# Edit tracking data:
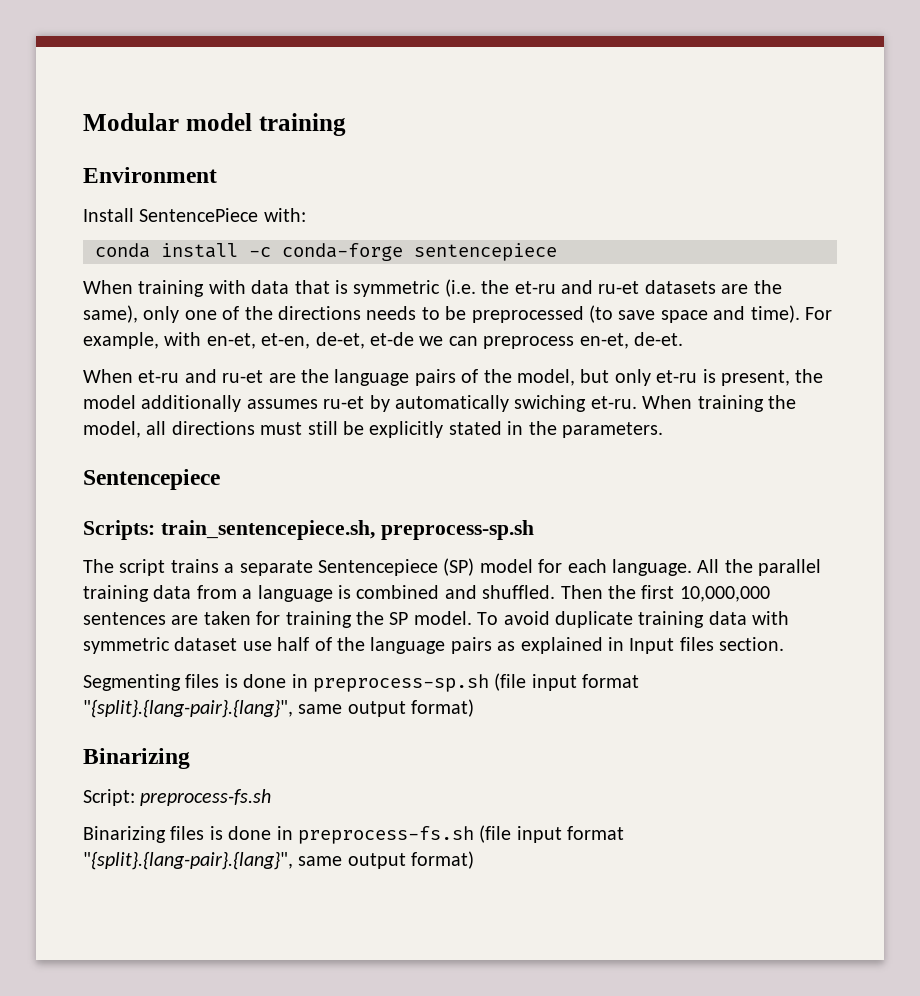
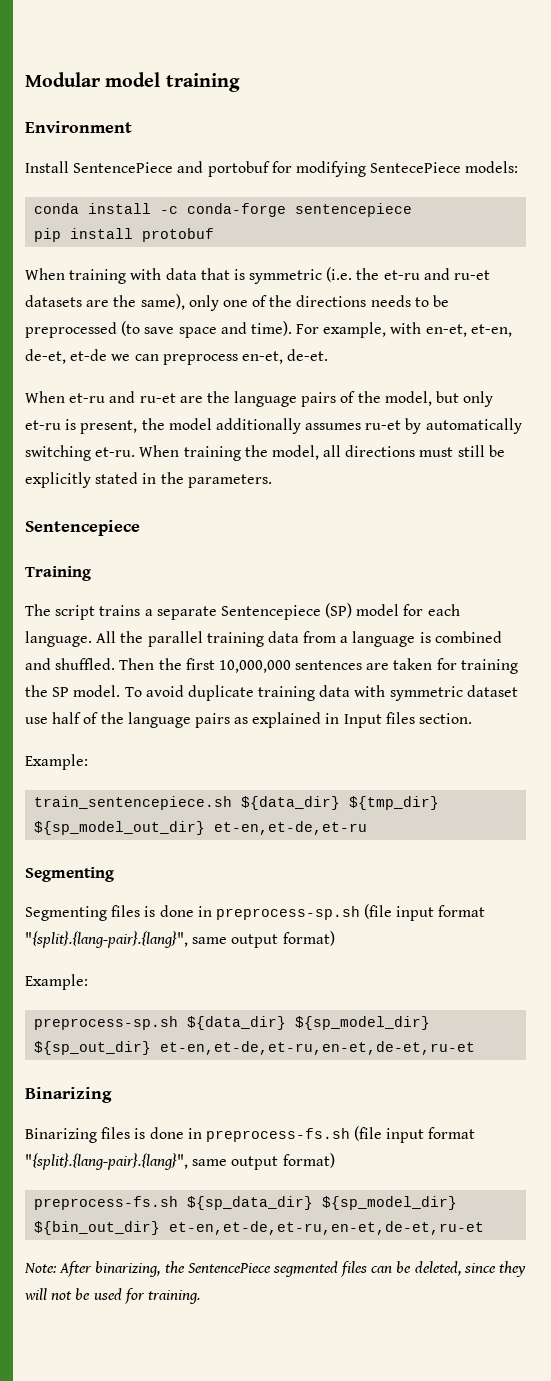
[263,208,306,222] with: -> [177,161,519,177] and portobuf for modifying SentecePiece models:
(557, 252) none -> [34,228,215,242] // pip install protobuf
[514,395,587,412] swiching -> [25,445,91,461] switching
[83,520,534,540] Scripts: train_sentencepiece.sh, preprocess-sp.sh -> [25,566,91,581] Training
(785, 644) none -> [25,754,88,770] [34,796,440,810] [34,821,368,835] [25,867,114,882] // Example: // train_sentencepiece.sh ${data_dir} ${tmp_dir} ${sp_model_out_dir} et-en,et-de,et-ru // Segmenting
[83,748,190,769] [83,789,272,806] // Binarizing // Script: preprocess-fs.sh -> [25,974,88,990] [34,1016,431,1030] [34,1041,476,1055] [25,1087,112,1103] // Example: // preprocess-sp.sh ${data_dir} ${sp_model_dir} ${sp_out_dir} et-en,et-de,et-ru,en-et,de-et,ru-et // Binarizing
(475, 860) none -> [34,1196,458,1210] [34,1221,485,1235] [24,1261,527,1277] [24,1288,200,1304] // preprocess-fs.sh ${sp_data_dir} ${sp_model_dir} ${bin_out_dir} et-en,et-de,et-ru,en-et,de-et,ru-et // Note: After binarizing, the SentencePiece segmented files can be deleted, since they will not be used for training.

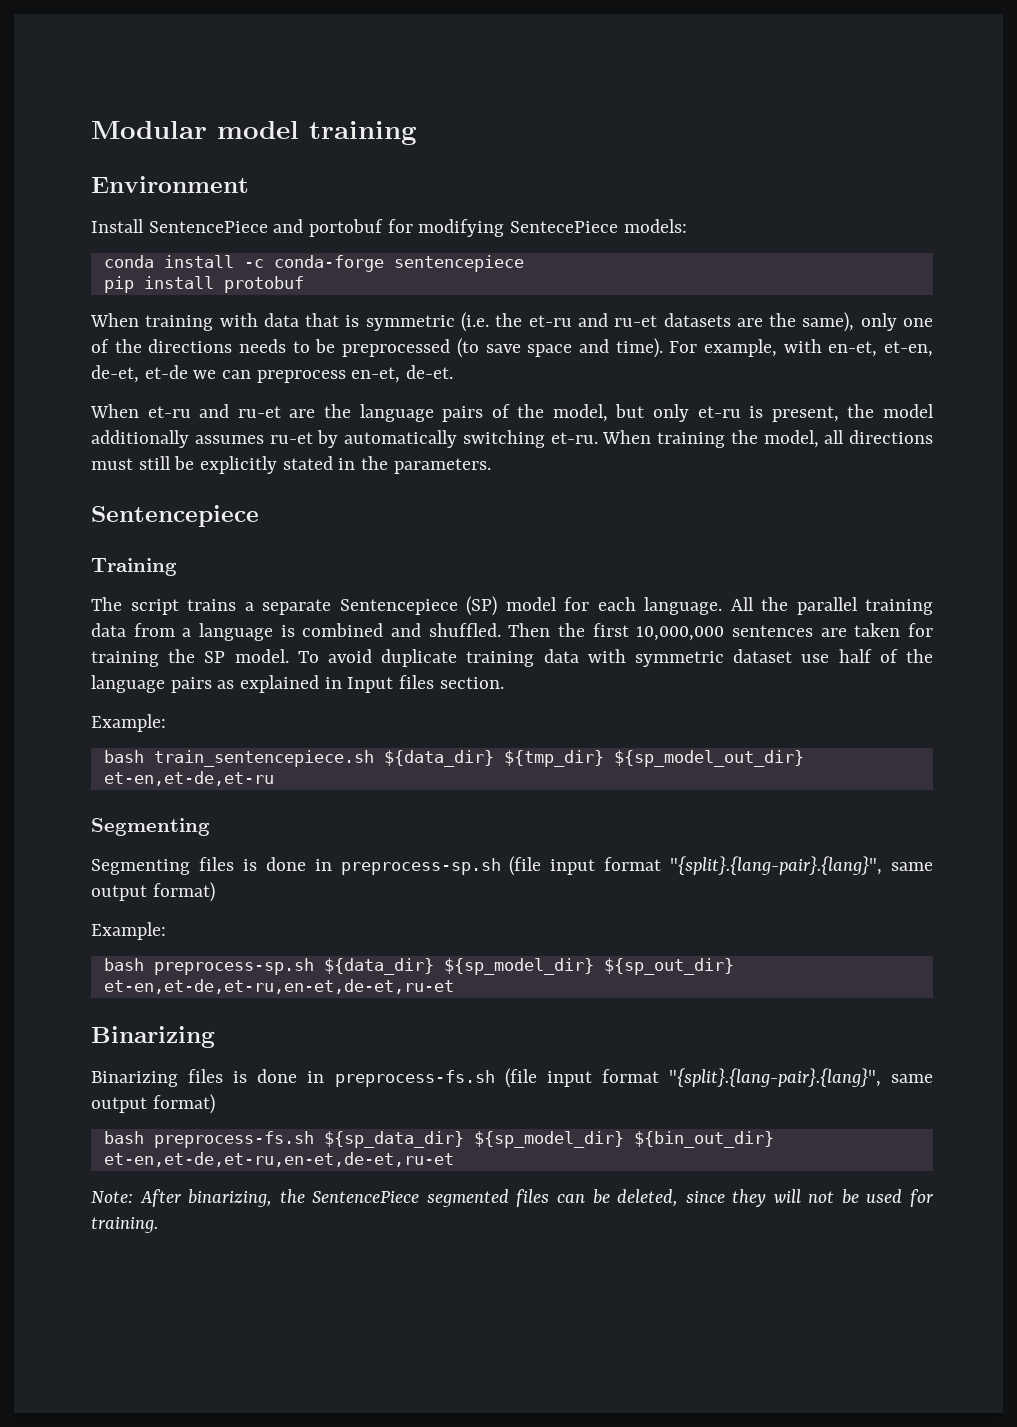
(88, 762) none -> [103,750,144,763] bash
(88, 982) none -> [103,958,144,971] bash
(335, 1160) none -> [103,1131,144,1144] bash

# TASK OBJECTIVE:
Nothing should appear in the answer except the lines above from the line with "[514,395,587,412] swiching ->" through the line with "(785, 644) none", both included, written out exactly.

# RESULT OF THIS EXERCISE:
[514,395,587,412] swiching -> [25,445,91,461] switching
[83,520,534,540] Scripts: train_sentencepiece.sh, preprocess-sp.sh -> [25,566,91,581] Training
(785, 644) none -> [25,754,88,770] [34,796,440,810] [34,821,368,835] [25,867,114,882] // Example: // train_sentencepiece.sh ${data_dir} ${tmp_dir} ${sp_model_out_dir} et-en,et-de,et-ru // Segmenting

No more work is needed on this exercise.